§ EXTRACTED DATA:
★ ★ ★ ★

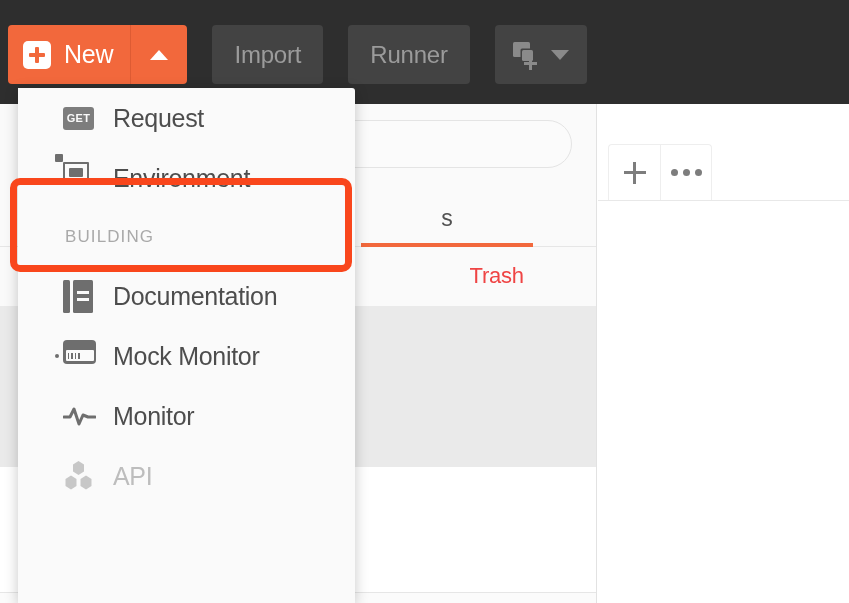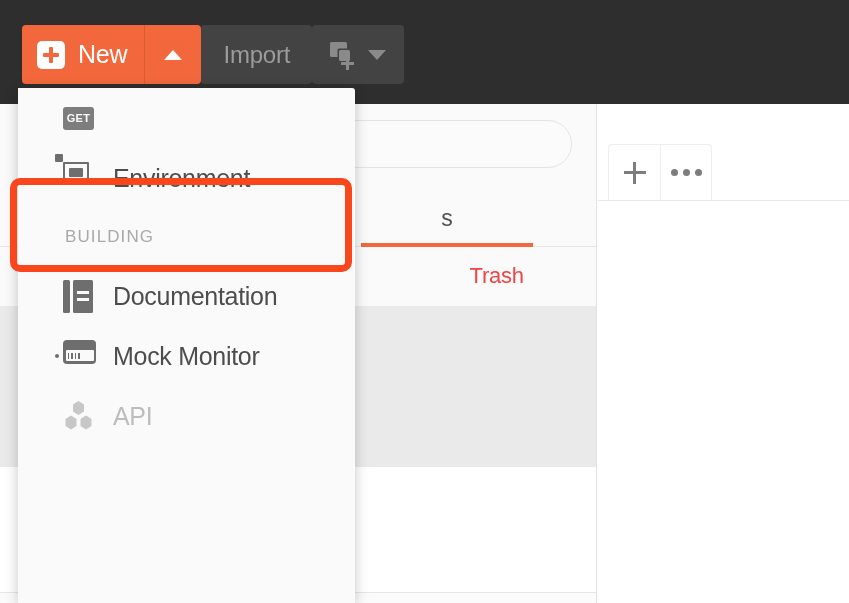--- a/index.html
+++ b/index.html
@@ -22,23 +22,24 @@
 
   
   .header-bar {
     position: absolute;
     left: 0; top: 0;
     width: 849px; height: 104px;
     background: #2e2e2e;
   }
   .header-buttons {
     position: absolute;
-    left: 22px; top: 25px;
+    left: 8px; top: 25px;
     display: flex;
     align-items: flex-start;
+    gap: 25px;
   }
   .new-button {
     display: flex;
     align-items: stretch;
     height: 59px;
     background: #f2683c;
     border-radius: 4px;
     overflow: hidden;
     cursor: pointer;
   }
@@ -503,20 +504,23 @@
         </div>
         <div class="new-button-caret">
           <span class="caret-up"></span>
         </div>
       </div>
 
       <div class="dark-button">
         <span class="dark-button-label">Import</span>
       </div>
 
+      <div class="dark-button">
+        <span class="dark-button-label">Runner</span>
+      </div>
 
       <div class="dark-button icon-btn">
         <span class="win-icon">
           <span class="sq-back"></span>
           <span class="sq-front"></span>
           <span class="plus-h"></span>
           <span class="plus-v"></span>
         </span>
         <span class="caret-down"></span>
       </div>
@@ -563,20 +567,21 @@
 
   <div class="dropdown">
 
 
     <div class="menu-item">
       <span class="menu-icon">
         <span class="icon-request">
           <span>GET</span>
         </span>
       </span>
+      <span class="menu-label">Request</span>
     </div>
 
 
     <div class="menu-item">
       <span class="menu-icon">
         <span class="icon-env">
           <span class="outer"></span>
           <span class="inner"></span>
           <span class="dot"></span>
         </span>
@@ -603,20 +608,28 @@
         <span class="icon-mock">
           <span class="shell"></span>
           <span class="face"></span>
           <span class="vents"></span>
           <span class="led"></span>
         </span>
       </span>
       <span class="menu-label">Mock Monitor</span>
     </div>
 
+    <div class="menu-item">
+      <span class="menu-icon">
+        <svg class="icon-pulse" viewBox="0 0 33 22">
+          <polyline points="1,12 7,12 11,4 16,19 20,10 25,12 32,12" fill="none" stroke="#6e6e6e" stroke-width="3" stroke-linecap="round" stroke-linejoin="round"></polyline>
+        </svg>
+      </span>
+      <span class="menu-label">Monitor</span>
+    </div>
 
     <div class="menu-item disabled">
       <span class="menu-icon">
         <svg class="icon-api" viewBox="0 0 31 31">
           <polygon points="15.5,1 21,4.5 21,11.5 15.5,15 10,11.5 10,4.5" fill="#c7c7c7"></polygon>
           <polygon points="8,15.5 13.5,19 13.5,26 8,29.5 2.5,26 2.5,19" fill="#c7c7c7"></polygon>
           <polygon points="23,15.5 28.5,19 28.5,26 23,29.5 17.5,26 17.5,19" fill="#c7c7c7"></polygon>
         </svg>
       </span>
       <span class="menu-label">API</span>

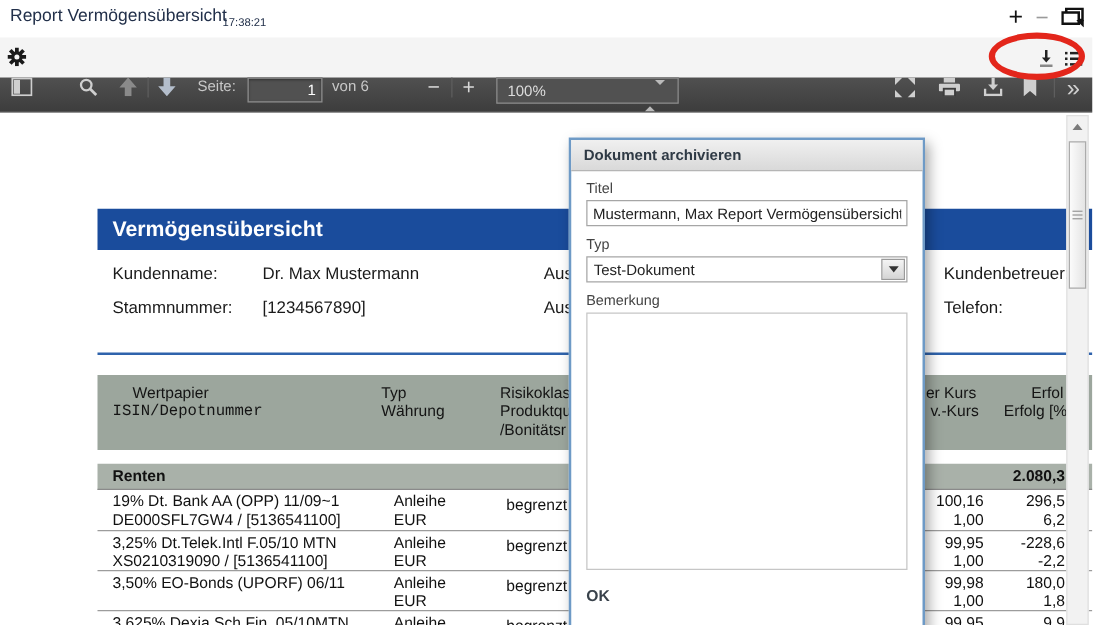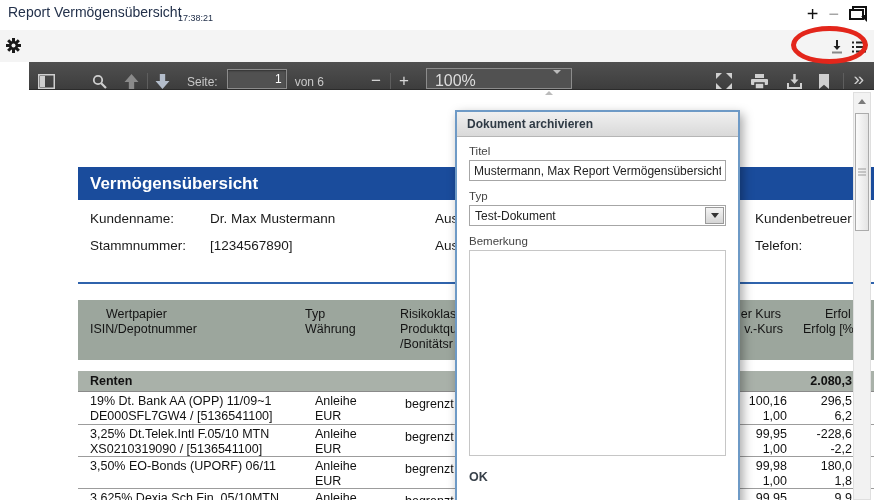--- a/index.html
+++ b/index.html
@@ -18,48 +18,48 @@
   .actionbar { position:absolute; top:30px; left:0; right:0; height:32px; background:#F4F4F4; z-index:5; }
   .ab-gear { position:absolute; left:6px; top:8px; }
   .ab-right { position:absolute; right:8px; top:9px; display:flex; gap:8px; align-items:center; }
 
   .red-ellipse { position:absolute; left:791px; top:26px; width:77px; height:38px;
     border:5px solid #E3261B; border-radius:50%; box-sizing:border-box; z-index:60; pointer-events:none; }
 
   
   .toolbar { position:absolute; top:62px; left:0; right:0; height:28px;
     background:linear-gradient(#505050,#3D3D3D); border-bottom:1px solid #2B2B2B; box-sizing:border-box;
-    display:flex; align-items:flex-end; color:#CFCFCF; z-index:5;margin-left:29px; }
+    display:flex; align-items:flex-start; color:#CFCFCF; z-index:5; }
   .tb-ic { display:inline-flex; align-items:center; justify-content:center; }
   .tb-sep { width:1px; height:16px; background:#5E5E5E; }
   .tb-label { font-size:12px; color:#C8C8C8; }
   .tb-pageinput { width:50px; height:18px; background:#515151; border:1px solid #8C8C8C;
     color:#fff; text-align:right; font-size:12px; padding:0 4px; font-family:inherit; box-shadow:inset 0 1px 2px rgba(0,0,0,.4); }
   .tb-minus,.tb-plus { font-size:17px; color:#D8D8D8; line-height:16px; }
   .tb-zoom { position:relative; width:146px; height:21px; background:#515151; border:1px solid #8C8C8C; box-sizing:border-box; }
-  .tb-zoom-text { position:absolute; left:8px; top:3px; font-size:16px; color:#DDD; }
+  .tb-zoom-text { position:absolute; left:8px; top:3px; font-size:12px; color:#DDD; }
   .zoom-arrows { position:absolute; right:10px; top:5px; }
   .zoom-arrows .up { width:0; height:0; border-left:4px solid transparent; border-right:4px solid transparent; border-bottom:4px solid #BBB; margin-bottom:3px; }
   .zoom-arrows .dn { width:0; height:0; border-left:4px solid transparent; border-right:4px solid transparent; border-top:4px solid #BBB; }
   .tb-chev { font-size:19px; color:#D0D0D0; line-height:20px; }
 
   
   .page { position:absolute; top:90px; left:0; right:0; bottom:0; background:#fff; overflow:hidden; }
   .banner { position:absolute; left:78px; right:0; top:77px; height:33px; background:#1A4C9C;
     color:#fff; font-weight:bold; font-size:17px; line-height:33px; padding-left:12px; box-sizing:border-box; }
   .kv { position:absolute; left:0; right:0; font-size:13.5px; color:#1a1a1a; }
   .kv1 { top:121px; } .kv2 { top:148px; }
   .kv-label { position:absolute; left:90px; } .kv-value { position:absolute; left:210px; }
   .kv-clip { position:absolute; left:435px; } .kv-right { position:absolute; left:755px; }
   .rule { position:absolute; left:78px; right:0; top:192px; height:2px; background:#2F63AC; }
 
   .thead { position:absolute; left:78px; right:0; top:210px; height:60px; background:#9CA69D;
     color:#141414; font-size:12.5px; }
   .thead span { position:absolute; white-space:nowrap; }
-  .h-c1a{left:28px;top:7px;} .h-c1b{left:12px;top:22px;}
+  .h-c1a{left:28px;top:7px;} .h-c1b{left:12px;top:22px;font-family:Liberation Mono, monospace;}
   .h-c2a{left:227px;top:7px;} .h-c2b{left:227px;top:22px;}
   .h-c3a{left:322px;top:7px;} .h-c3b{left:322px;top:22px;} .h-c3c{left:322px;top:37px;}
   .h-k1{right:93px;top:7px;} .h-k2{right:91px;top:22px;}
   .h-e1{left:747px;top:7px;} .h-e2{left:725px;top:22px;}
 
   .section-row { position:absolute; left:78px; right:0; top:281px; height:20px; background:#A9B1A9;
     border-bottom:1px solid #8A8A8A; font-size:12.5px; color:#111; }
   .sec-name { position:absolute; left:12px; top:3px; font-weight:bold; }
   .sec-total { position:absolute; right:22px; top:3px; font-weight:bold; }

★ ★ ★ ★

§ TASK GOAL: Return each line of the entries that holds the string "viewBox".

§ ANSWER TO THIS EXERCISE:
+        <svg class="icon-pulse" viewBox="0 0 33 22">
         <svg class="icon-api" viewBox="0 0 31 31">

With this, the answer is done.